WORK INSTRUCTION:
Return the number of lines below that contain "transform"; nothing else belongs in the reply.

━━━ RECORDS TO PROCESS ━━━

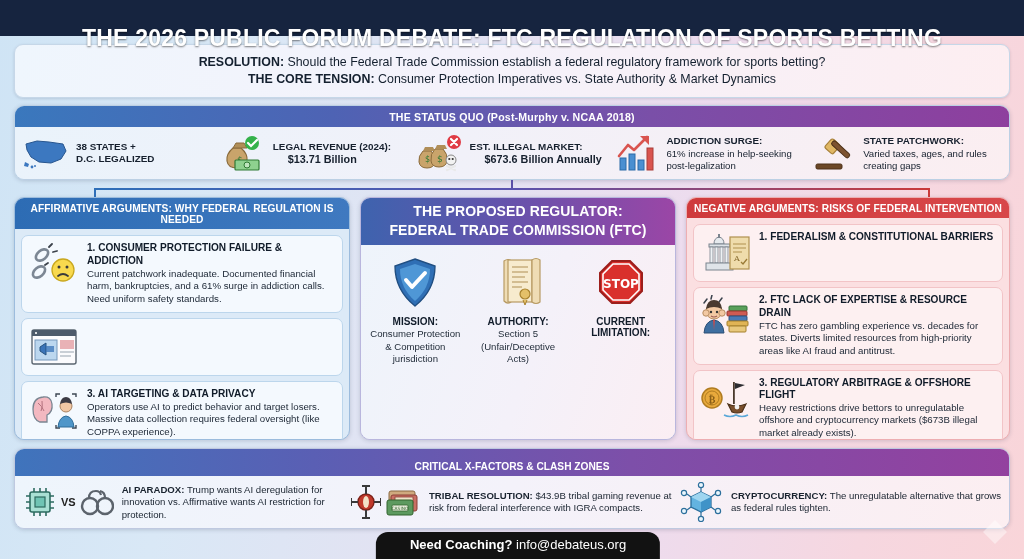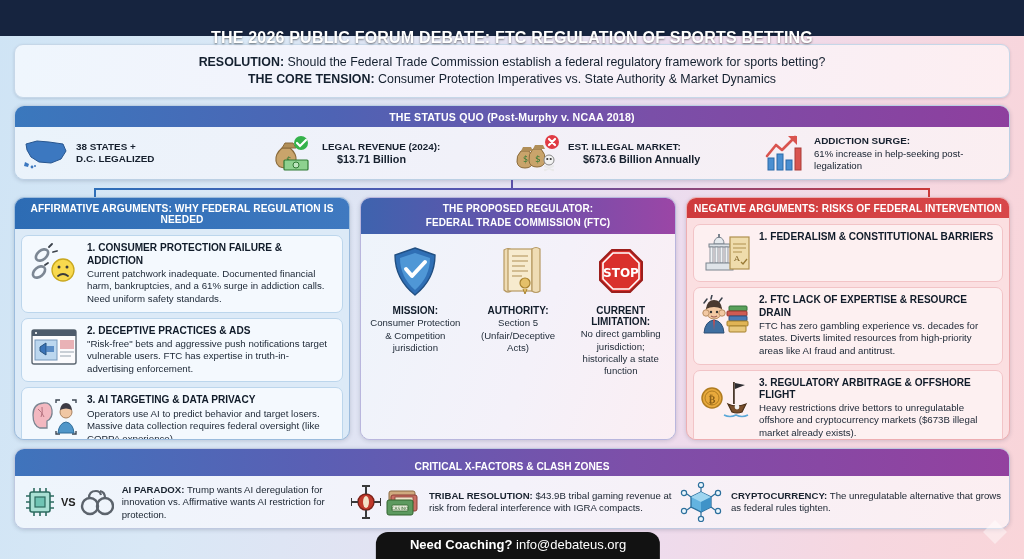--- a/index.html
+++ b/index.html
@@ -14,21 +14,21 @@
   }
 
   
   .titlebar {
     height: 36px;
     background: #16243f;
     display: flex; align-items: center; justify-content: center;
   }
   .titlebar h1 {
     color: #ffffff;
-    font-size: 16px;
+    font-size: 23px;
     font-weight: bold;
     letter-spacing: .2px;
     text-shadow: 0 1px 2px rgba(0,0,0,.5);
     white-space: nowrap;
     margin-top: 40px;
   }
 
   
   .resolution {
     margin: 8px 14px 0 14px;
@@ -94,21 +94,21 @@
   .col { border-radius: 10px; overflow: hidden; display: flex; flex-direction: column;
          box-shadow: 0 1px 4px rgba(40,50,80,.18); }
   .col-aff { flex: 0 0 336px; border: 1px solid #9cbcdd; background: #dceaf7; }
   .col-mid { flex: 0 0 316px; border: 1px solid #b9b6dd; background: #eef3fa; }
   .col-neg { flex: 1 1 auto;  border: 1px solid #edaeb2; background: #fbdfe1; }
 
   .col-head { color: #fff; font-weight: bold; font-size: 10.2px; text-align: center;
               padding: 5px 4px 4px 4px; letter-spacing: .1px; }
   .head-aff { background: linear-gradient(90deg,#2d6cb4 0%,#3f79c0 100%); }
   .head-mid { background: linear-gradient(90deg,#3e63ae 0%,#6a51ab 52%,#9b46a6 100%);
-              font-size: 10px; line-height: 1.35; padding: 4px 4px 5px 4px; }
+              font-size: 14px; line-height: 1.35; padding: 4px 4px 5px 4px; }
   .head-neg { background: linear-gradient(90deg,#cf3a3c 0%,#d8474a 100%); }
 
   .col-inner { flex: 1 1 auto; padding: 6px 6px; display: flex; flex-direction: column; gap: 5px; }
 
   
   .arg {
     display: flex; align-items: flex-start; gap: 7px;
     border-radius: 7px; padding: 6px 7px 6px 6px;
     flex: 1 1 auto;
   }
@@ -254,20 +254,33 @@
             <path d="M5 22 L14 11 L20 16 L33 3" stroke="#d9544f" stroke-width="2.6" fill="none" stroke-linecap="round" stroke-linejoin="round"></path>
             <path d="M26 2 l9 0 l0 9 z" fill="#d9544f"></path>
           </svg>
       </div>
       <div class="sq-txt">
         <div class="t">ADDICTION SURGE:</div>
         <div>61% increase in help-seeking post-legalization</div>
       </div>
     </div>
 
+    <div class="sq-item">
+      <div class="sq-ico">
+        <svg width="44" height="38" viewBox="0 0 44 38">
+            <rect x="5" y="30" width="26" height="5" rx="1.5" fill="#6b4726" stroke="#4c3119" stroke-width="1"></rect>
+            <rect x="16" y="6" width="11" height="12" rx="2" transform="rotate(42 21 12)" fill="#e0b764" stroke="#a8813a" stroke-width="1.2"></rect>
+            <rect x="19" y="13" width="22" height="5" rx="2" transform="rotate(42 30 15)" fill="#7d5330" stroke="#4c3119" stroke-width="1"></rect>
+          </svg>
+      </div>
+      <div class="sq-txt">
+        <div class="t">STATE PATCHWORK:</div>
+        <div>Varied taxes, ages, and rules creating gaps</div>
+      </div>
+    </div>
 
   </div>
 </div>
 
 <div class="connector">
   <div class="conn-stem"></div>
   <div class="conn-bar"></div>
 </div>
 
 <div class="columns">
@@ -301,24 +314,20 @@
               <rect x="3" y="4" width="44" height="6" fill="#4d5b6b"></rect>
               <circle cx="7" cy="7" r="1.1" fill="#fff"></circle>
               <rect x="6" y="14" width="22" height="20" fill="#bcd7ef" stroke="#7698bb" stroke-width="1"></rect>
               <path d="M11 21 l6 -4 l0 12 l-6 -4 z" fill="#3b74b8" stroke="#26527f" stroke-width="1"></path>
               <rect x="17" y="20" width="8" height="6" fill="#3b74b8" opacity=".75"></rect>
               <rect x="31" y="14" width="14" height="9" fill="#e9b2b6"></rect>
               <rect x="31" y="25" width="14" height="2" fill="#c9cfd6"></rect>
               <rect x="31" y="29" width="11" height="2" fill="#c9cfd6"></rect>
             </svg>
         </div>
-        <div class="arg-body">
-          <div class="arg-title">2. DECEPTIVE PRACTICES &amp; ADS</div>
-          <div class="arg-text">"Risk-free" bets and aggressive push notifications target vulnerable users. FTC has expertise in truth-in-advertising enforcement.</div>
-        </div>
       </div>
 
       <div class="arg arg-aff">
         <div class="arg-ico">
           <svg width="50" height="42" viewBox="0 0 50 42">
               <path d="M4 20 q0 -11 10 -12 q8 -1 9 7 q1 8 -5 11 l0 7 l-7 0 q-7 -2 -7 -13 z" fill="#f3b8c0" stroke="#7a8591" stroke-width="1.3"></path>
               <path d="M9 14 q4 3 6 8 M13 12 q1 6 -1 10" stroke="#b3717e" stroke-width="1" fill="none"></path>
               <path d="M27 8 l0 -3 l4 0 M47 8 l0 -3 l-4 0 M27 36 l0 3 l4 0 M47 36 l0 3 l-4 0" stroke="#3c4753" stroke-width="1.4" fill="none"></path>
               <circle cx="37" cy="17" r="6" fill="#f0c7a4" stroke="#a9825f" stroke-width="1"></circle>
               <path d="M31 15 q1 -7 6 -7 q5 0 6 7 q-6 -3 -12 0 z" fill="#3c3b44"></path>
@@ -370,21 +379,20 @@
 
       <div class="pillar">
         <div class="pillar-ico">
           <svg width="50" height="52" viewBox="0 0 50 52">
               <polygon points="16,4 34,4 46,16 46,34 34,46 16,46 4,34 4,16" fill="#d9302c" stroke="#9c1f1c" stroke-width="2"></polygon>
               <polygon points="17,7 33,7 43,17 43,33 33,43 17,43 7,33 7,17" fill="none" stroke="#fff" stroke-width="1.6"></polygon>
               <text x="25" y="31" font-size="12" font-weight="bold" fill="#fff" text-anchor="middle" font-family="DejaVu Sans">STOP</text>
             </svg>
         </div>
         <div class="pillar-t">CURRENT LIMITATION:</div>
-        <div class="pillar-d">No direct gambling jurisdiction; historically a state function</div>
       </div>
 
     </div>
   </div>
 
   <div class="col col-neg">
     <div class="col-head head-neg">NEGATIVE ARGUMENTS: RISKS OF FEDERAL INTERVENTION</div>
     <div class="col-inner">
 
       <div class="arg arg-neg">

━━━

SOLUTION FOR THIS EXERCISE:
2